Pourquoi étais-je venu ici ? A la base je souhaitais libérer mes amis de l’horrible joug du dirigeant de l’abri. Je pensais revenir en sauveur et tel Jules César proclamer : Veni, Vidi, Vici. Je suis venu, j’ai vu, j’ai vaincu. Finalement, ma petite épopée n’avait pas eu la conclusion attendue. Veni, Vidi, Vixi. J’étais venu, j’avais vu… J’avais vécu…
Finalement, je n’avais plus rien à faire ici. Et mes longues réflexions m’avaient au moins été positives pour un point : je m’étais rappelé pourquoi j’étais venu ici. Et je devais terminer ce que j’avais commencé. J’allais me remettre à la recherche de l’abri de New York afin qu’ils m’aident à rendre leur liberté aux habitants de l’abri 24. Je partis donc un matin à l’aube. J’avais pris un Browning dans la réserve, quelques cartouches, j’avais rempli un sac de mes quelques vêtements et de rations de survie, et je m’en étais encore une fois allé. J’avais la vague impression que ma vie était une succession d’errance. Mais j’avais trop attendu. Je revenais à ma quête principale. Python l’avait su ; mais manifestement il n’avait rien fait pour m’arrêter. C’était sa manière de soutenir mon deuil.

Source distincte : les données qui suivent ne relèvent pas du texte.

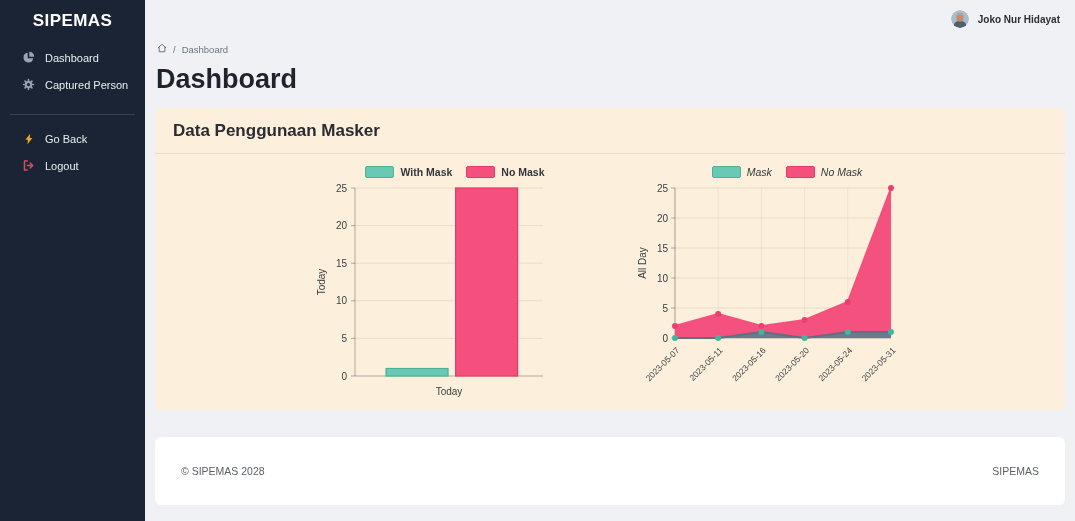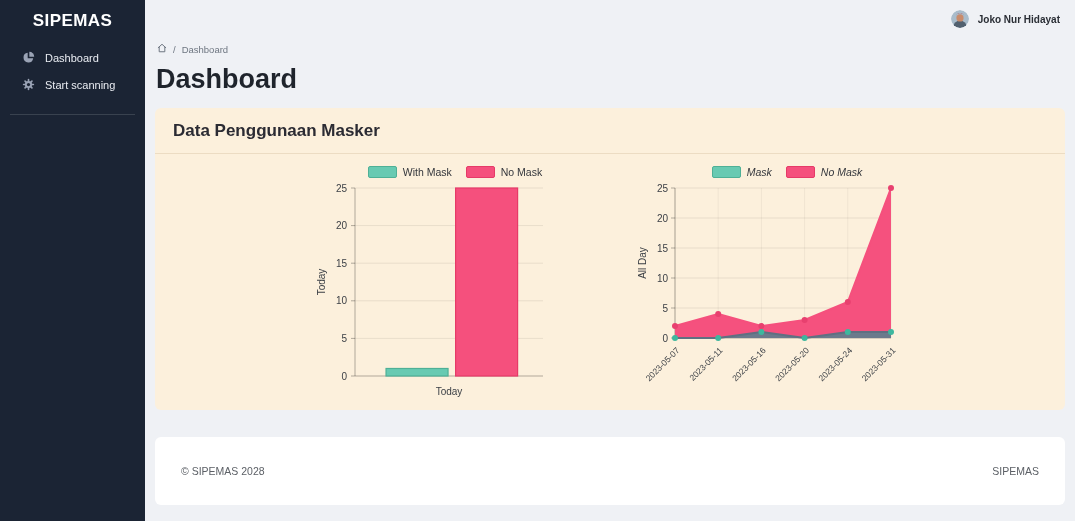--- a/index.html
+++ b/index.html
@@ -58,6 +58,21 @@
     </div>
 
 
+    <div class="nav-item">
+      <span class="icon13">
+        <svg viewBox="0 0 16 16" width="13" height="13">
+            <g fill="#9aa3b5">
+              <rect x="7" y="1" width="2" height="14" rx="1"></rect>
+              <rect x="1" y="7" width="14" height="2" rx="1"></rect>
+              <rect x="7" y="1" width="2" height="14" rx="1" transform="rotate(45 8 8)"></rect>
+              <rect x="7" y="1" width="2" height="14" rx="1" transform="rotate(-45 8 8)"></rect>
+              <circle cx="8" cy="8" r="4.4"></circle>
+              <circle cx="8" cy="8" r="2" fill="#1b2434"></circle>
+            </g>
+          </svg>
+      </span>
+      <span>Captured Person</span>
+    </div>
 
     <div class="nav-item">
       <span class="icon13">

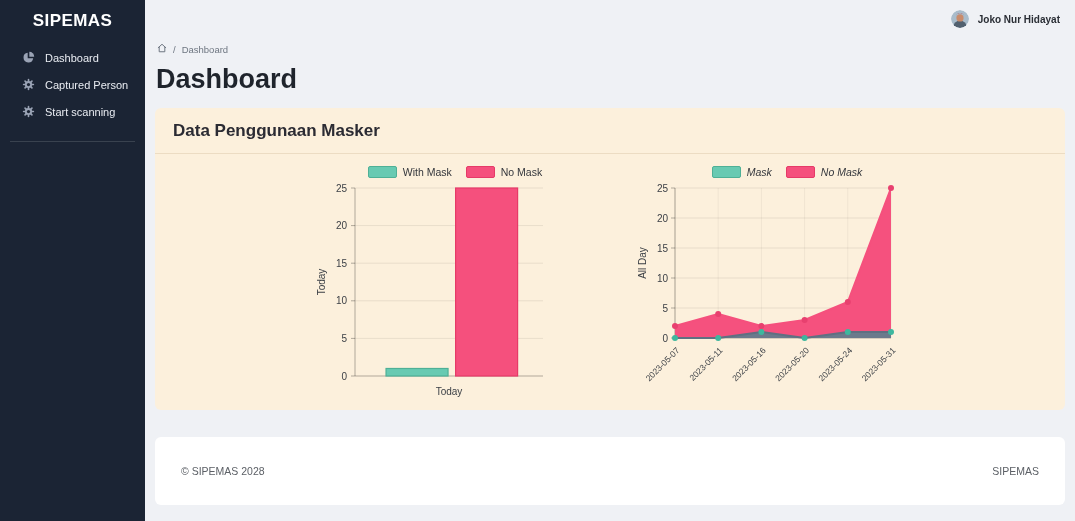--- a/index.html
+++ b/index.html
@@ -74,21 +74,6 @@
       <span>Captured Person</span>
     </div>
 
-    <div class="nav-item">
-      <span class="icon13">
-        <svg viewBox="0 0 16 16" width="13" height="13">
-            <g fill="#9aa3b5">
-              <rect x="7" y="1" width="2" height="14" rx="1"></rect>
-              <rect x="1" y="7" width="14" height="2" rx="1"></rect>
-              <rect x="7" y="1" width="2" height="14" rx="1" transform="rotate(45 8 8)"></rect>
-              <rect x="7" y="1" width="2" height="14" rx="1" transform="rotate(-45 8 8)"></rect>
-              <circle cx="8" cy="8" r="4.4"></circle>
-              <circle cx="8" cy="8" r="2" fill="#1b2434"></circle>
-            </g>
-          </svg>
-      </span>
-      <span>Start scanning</span>
-    </div>
   </nav>
 
   <div class="divider"></div>

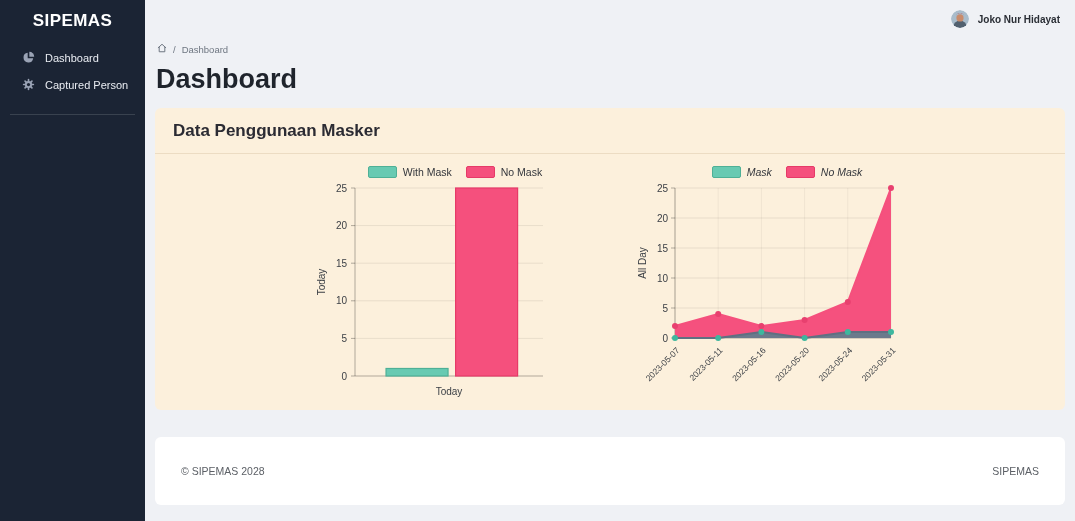--- a/index.html
+++ b/index.html
@@ -78,6 +78,26 @@
 
   <div class="divider"></div>
 
+  <nav>
+    <div class="nav-item">
+      <span class="icon13">
+        <svg viewBox="0 0 16 16" width="12" height="12">
+            <path fill="#f5a623" d="M9.6 1 3.2 9h3.4L5.9 15l6.6-8.2H9z"></path>
+          </svg>
+      </span>
+      <span>Go Back</span>
+    </div>
+    <div class="nav-item">
+      <span class="icon13">
+        <svg viewBox="0 0 16 16" width="13" height="13" fill="none" stroke="#dd4b69" stroke-width="1.8" stroke-linecap="round" stroke-linejoin="round">
+            <path d="M6.5 2.5H3v11h3.5"></path>
+            <path d="M10 5l3 3-3 3"></path>
+            <path d="M13 8H6.5"></path>
+          </svg>
+      </span>
+      <span>Logout</span>
+    </div>
+  </nav>
 </aside>
 
 <div class="main">

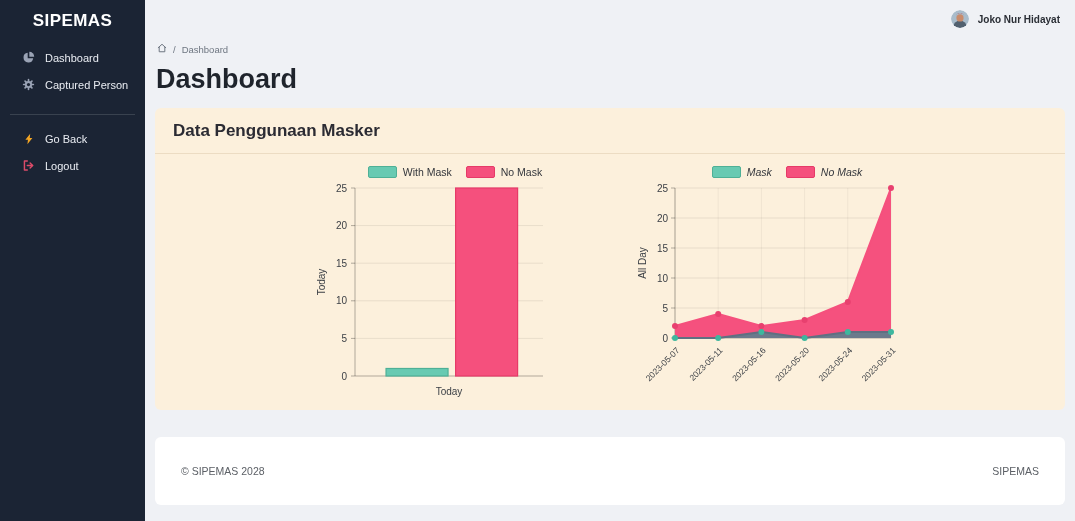--- a/index.html
+++ b/index.html
@@ -29,7 +29,7 @@
   .card-body{display:flex;justify-content:center;gap:72px;padding:10px 10px 8px;}
   .chart-block{display:flex;flex-direction:column;align-items:center;}
   .legend{display:flex;gap:14px;align-items:center;height:16px;}
-  .legend.off-bar{margin-left:34px;}
+  .legend.off-bar{margin-left:34px;font-weight:bold;}
   .legend.off-area{margin-left:32px;font-style:italic;}
   .legend-item{display:flex;align-items:center;gap:6px;font-size:10.5px;color:#33363c;cursor:pointer;}
   .swatch{width:29px;height:12px;border-radius:2px;border:1px solid #999;box-sizing:border-box;}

Les routes me semblaient plus sûres depuis mes débuts dans ce monde. Je ne rencontrai personne de mal intentionné pendant les quelques kilomètres qui me séparaient de la côte. En effet, pour me rendre à l’abri 32, celui de New York, il fallait que je traverse le bras de mer qui me séparait de la statue de la liberté, sous laquelle il se trouvait d’après mon pipboy.